Advances in catalytic homogeneous hydrogenation of carbon dioxide to methanol

Increase in atmospheric CO2 concentration due to the combustion of fossil fuels has been linked to the presently observed global warming phenomenon. In order to mitigate excessive emissions, efforts are underway to capture CO2 from various emission sources and sequester it underground. In parallel, utilization of the captured CO2 to produce value added products and fuels has also been advocated. Among these products, methanol, which can be used as a fuel and fuel additive, is of particular interest. Methanol can be synthesized by hydrogenation of CO2 and could therefore lead to a carbon neutral cycle in the frame of a methanol economy, as proposed by the late professor George Olah. In this review, we reflect upon the recent advances in homogeneous reduction of CO2 to methanol using molecular H2. This research area has seen significant progress over the last five years and the recent studies for this challenging transformation are discussed herein.
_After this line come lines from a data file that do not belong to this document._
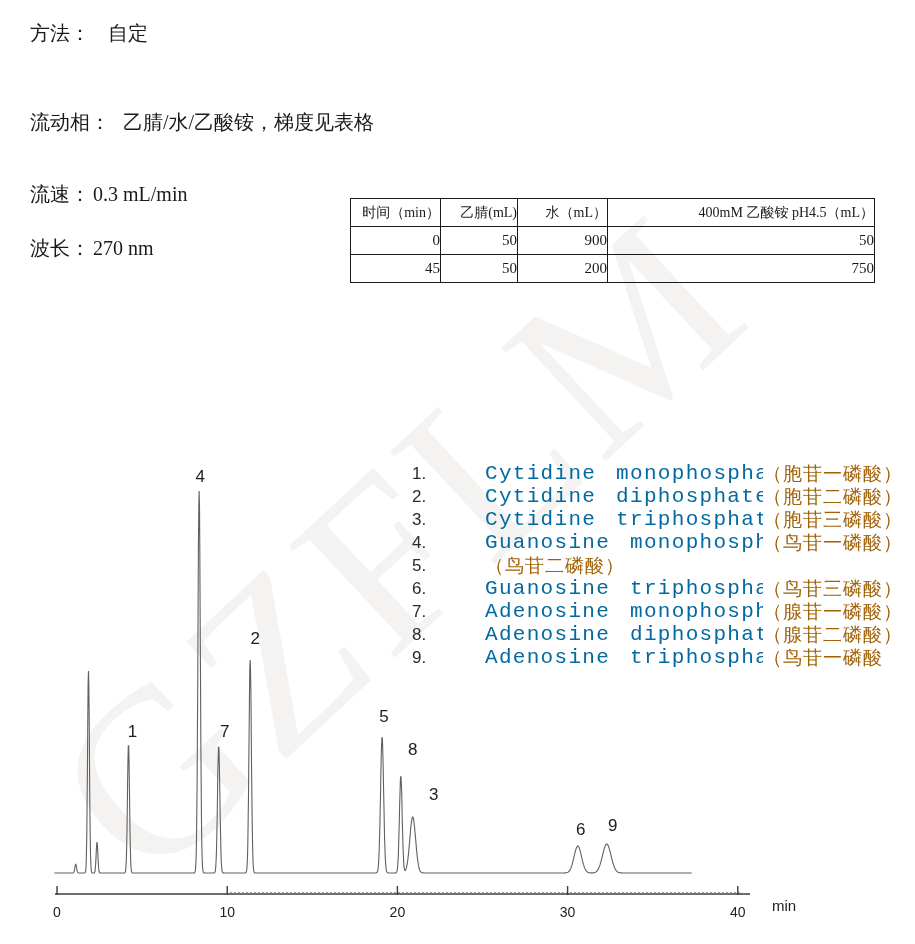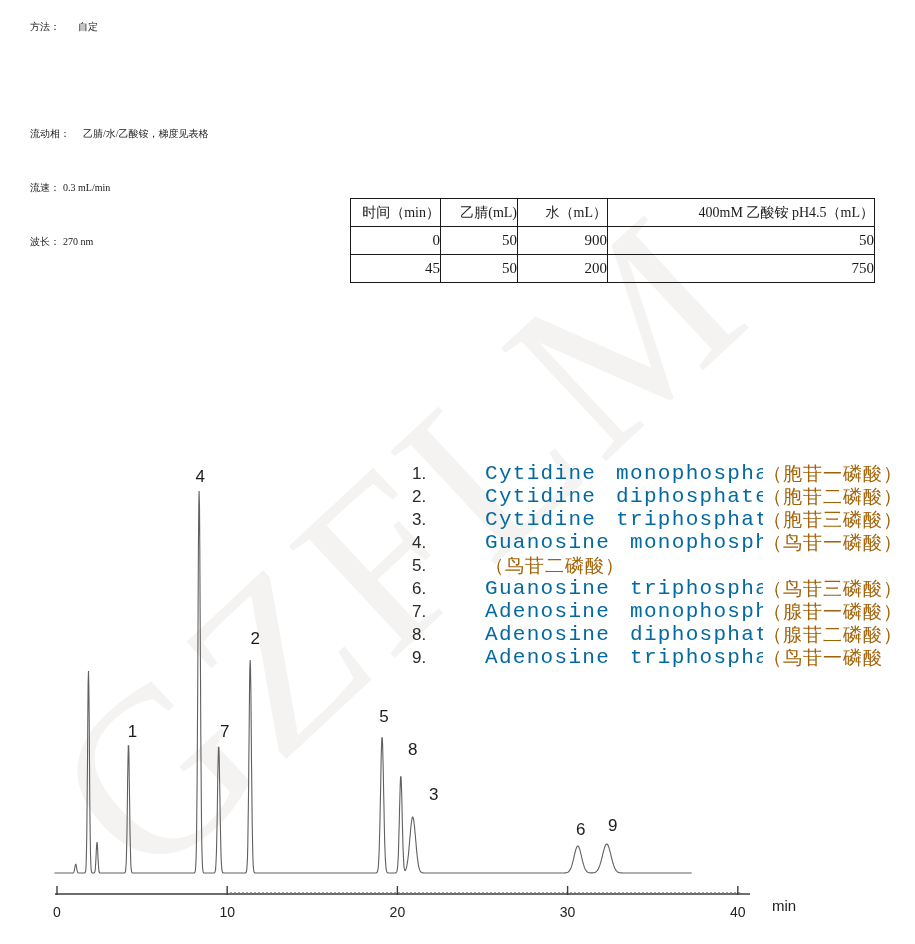--- a/index.html
+++ b/index.html
@@ -10,7 +10,7 @@
              font-family:"Liberation Serif",serif;font-size:235px;letter-spacing:8px;
              color:#f4f3f1;white-space:nowrap;user-select:none;}
   .content{position:absolute;inset:0;z-index:1;}
-  .il{position:absolute;left:30px;font-size:10px;white-space:nowrap;}
+  .il{position:absolute;left:30px;font-size:20px;white-space:nowrap;}
   .il .val{margin-left:3px;}
   .il.gap-lg .val{margin-left:18px;}
   .il.gap-md .val{margin-left:13px;}

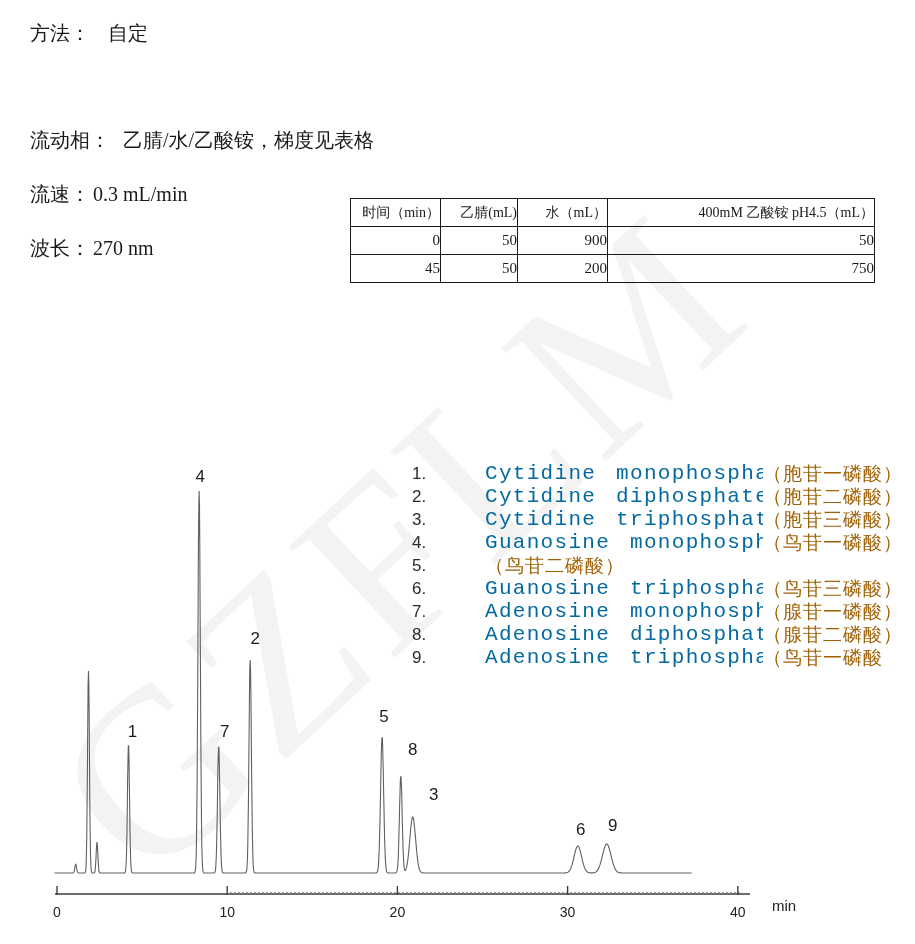--- a/index.html
+++ b/index.html
@@ -42,7 +42,7 @@
     <div class="il gap-lg" style="top:20px">
       <span class="lbl">方法：</span><span class="val">自定</span>
     </div>
-    <div class="il gap-md" style="top:127px">
+    <div class="il gap-md" style="top:109px">
       <span class="lbl">流动相：</span><span class="val">乙腈/水/乙酸铵，梯度见表格</span>
     </div>
     <div class="il" style="top:181px">

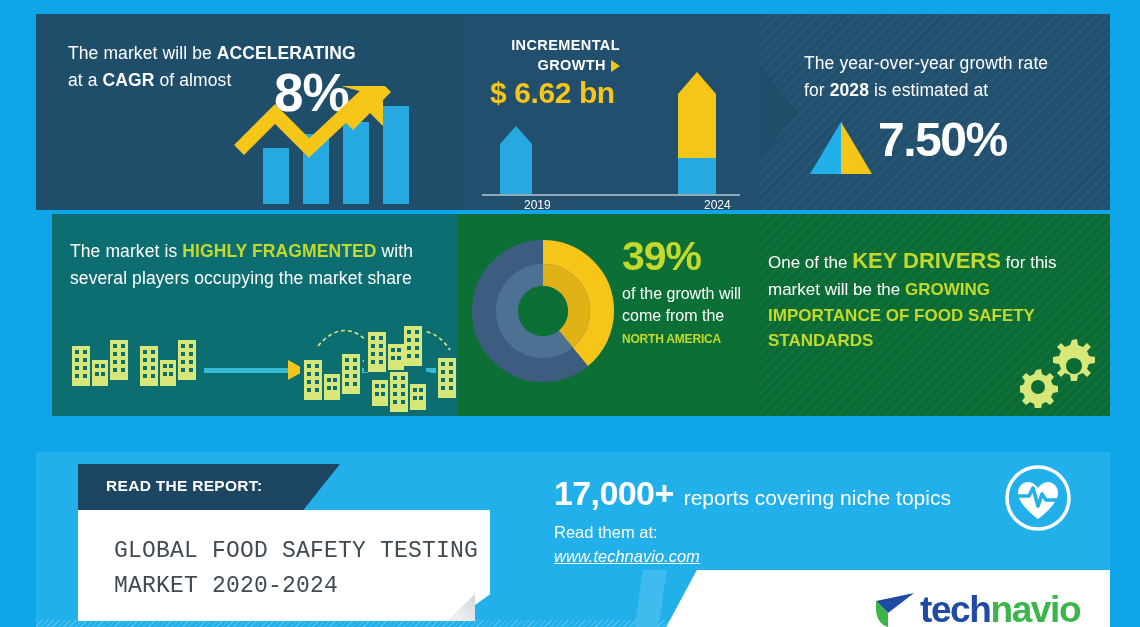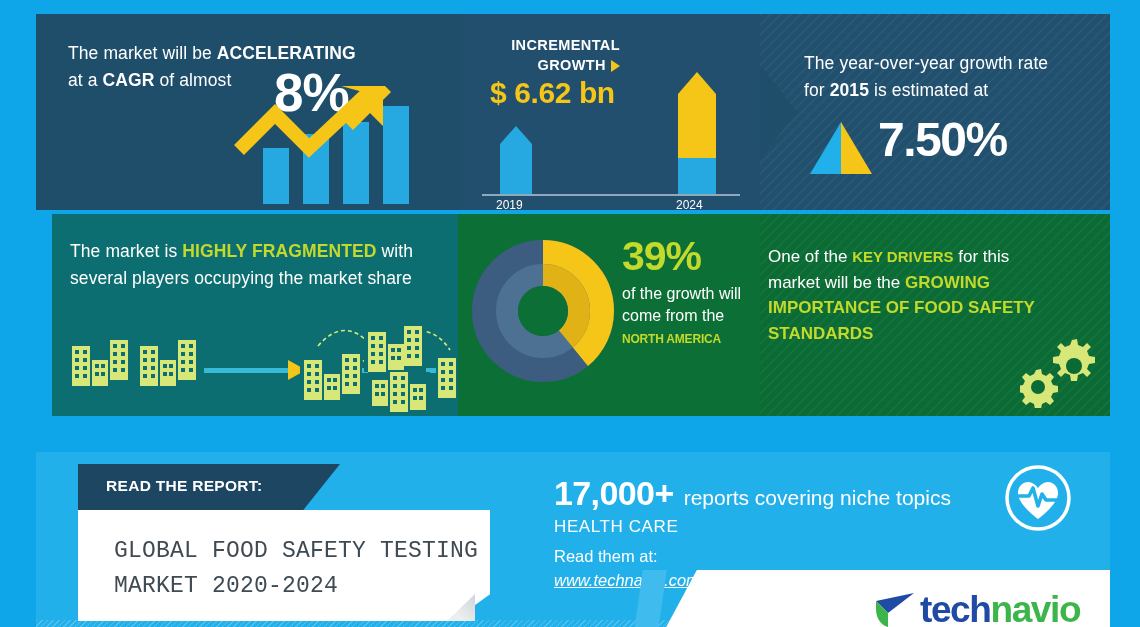--- a/index.html
+++ b/index.html
@@ -135,7 +135,7 @@
     <div id="yoy-notch"></div>
     <div id="yoy-text" class="lead">
       <span>The year-over-year growth rate</span><br>
-      <span>for </span><b>2015</b><span> is estimated at</span>
+      <span>for </span><b>2028</b><span> is estimated at</span>
     </div>
     <svg style="position:absolute;left:50px;top:108px;" width="62" height="52">
       <path d="M31,0 L0,52 L31,52 Z" fill="#21b0ea"></path>

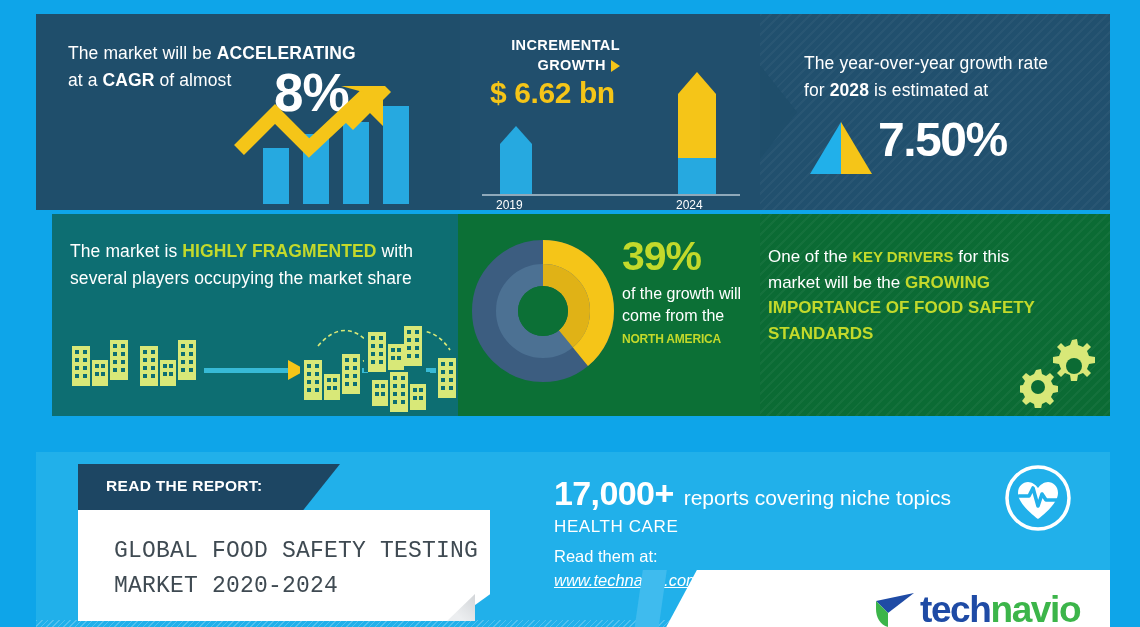--- a/index.html
+++ b/index.html
@@ -25,7 +25,7 @@
   #incr-tri{display:inline-block;width:0;height:0;border-left:9px solid #f5c518;border-top:6px solid transparent;border-bottom:6px solid transparent;vertical-align:middle;margin-left:5px;}
   #incr-val{position:absolute;left:30px;top:62px;color:#f5c518;font-size:30px;font-weight:700;letter-spacing:-.4px;}
   .bar-axis{position:absolute;left:22px;top:180px;width:258px;height:1.5px;background:#8fa9ba;}
-  .barlab{position:absolute;color:#ffffff;font-size:12px;top:184px;}
+  .barlab{position:absolute;color:#ffffff;font-size:12px;top:184px;margin-left:28px;}
 
   
   #p-yoy{left:760px;top:14px;width:350px;height:196px;background:#21506e;}

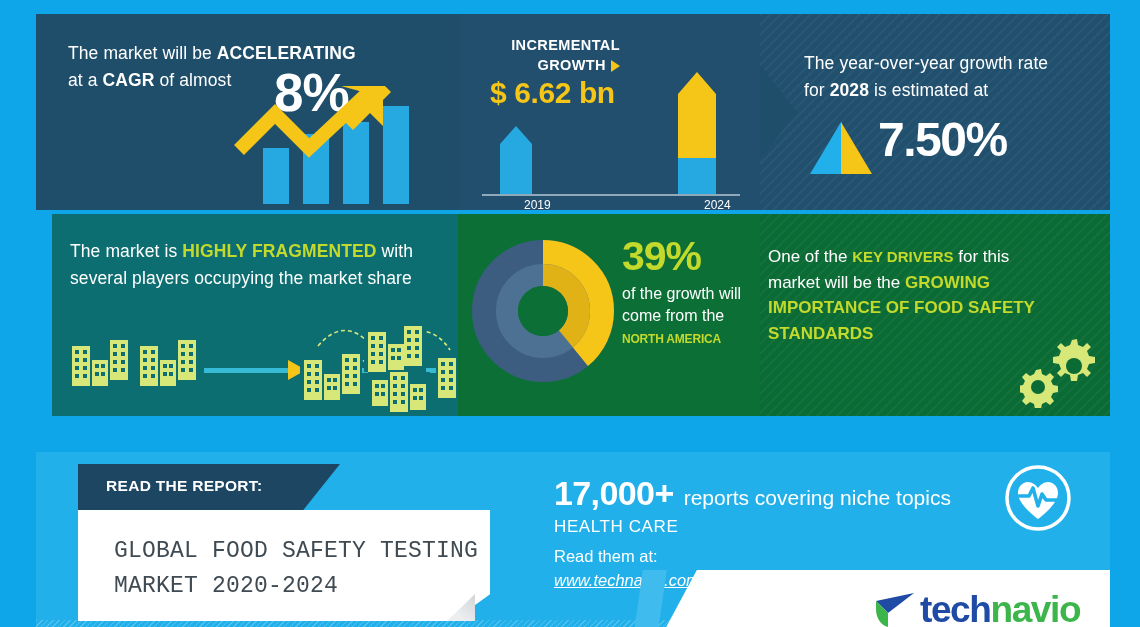--- a/index.html
+++ b/index.html
@@ -228,7 +228,7 @@
   <div class="panel" id="p-drivers">
     <div id="drv-stripes"></div>
     <div id="drv-text">
-      <span>One of the </span><span class="hl-lime" style="font-size:15px;">KEY DRIVERS</span><span> for this</span><br>
+      <span>One of the </span><span class="hl-lime" style="font-size:22px;">KEY DRIVERS</span><span> for this</span><br>
       <span>market will be the </span><span class="hl-lime">GROWING</span><br>
       <span class="hl-lime">IMPORTANCE OF FOOD SAFETY</span><br>
       <span class="hl-lime">STANDARDS</span>

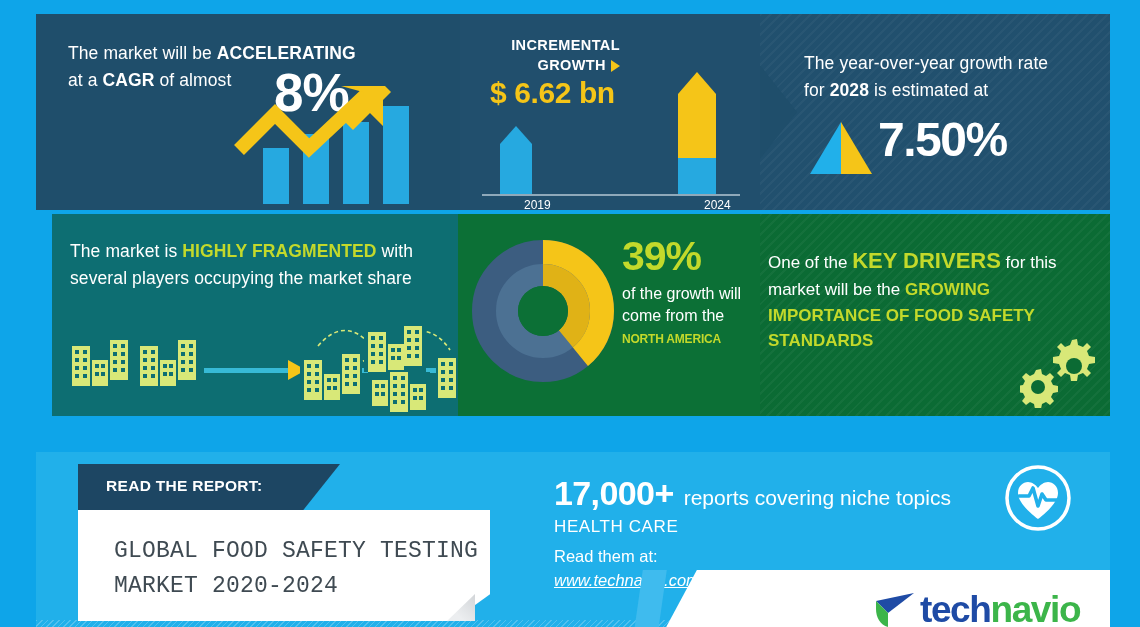--- a/index.html
+++ b/index.html
@@ -259,7 +259,6 @@
       <div>
         <span id="stat-num">17,000+</span><span id="stat-desc">reports covering niche topics</span>
       </div>
-      <div id="stat-sector">HEALTH CARE</div>
       <div id="stat-read">Read them at:</div>
       <a id="stat-url" href="#">www.technavio.com</a>
     </div>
Catalyst activity, selectivity, reaction mechanism and other aspects are analyzed. We also comment on future prospects awaiting exploration to improve the catalytic systems for this reduction. We hope that this review will provide the reader with an overview of the current state of the art on homogeneous CO2 hydrogenation to methanol in a concise manner and provide potential directions in which further investigations can be undertaken in order to eventually make this process economically viable.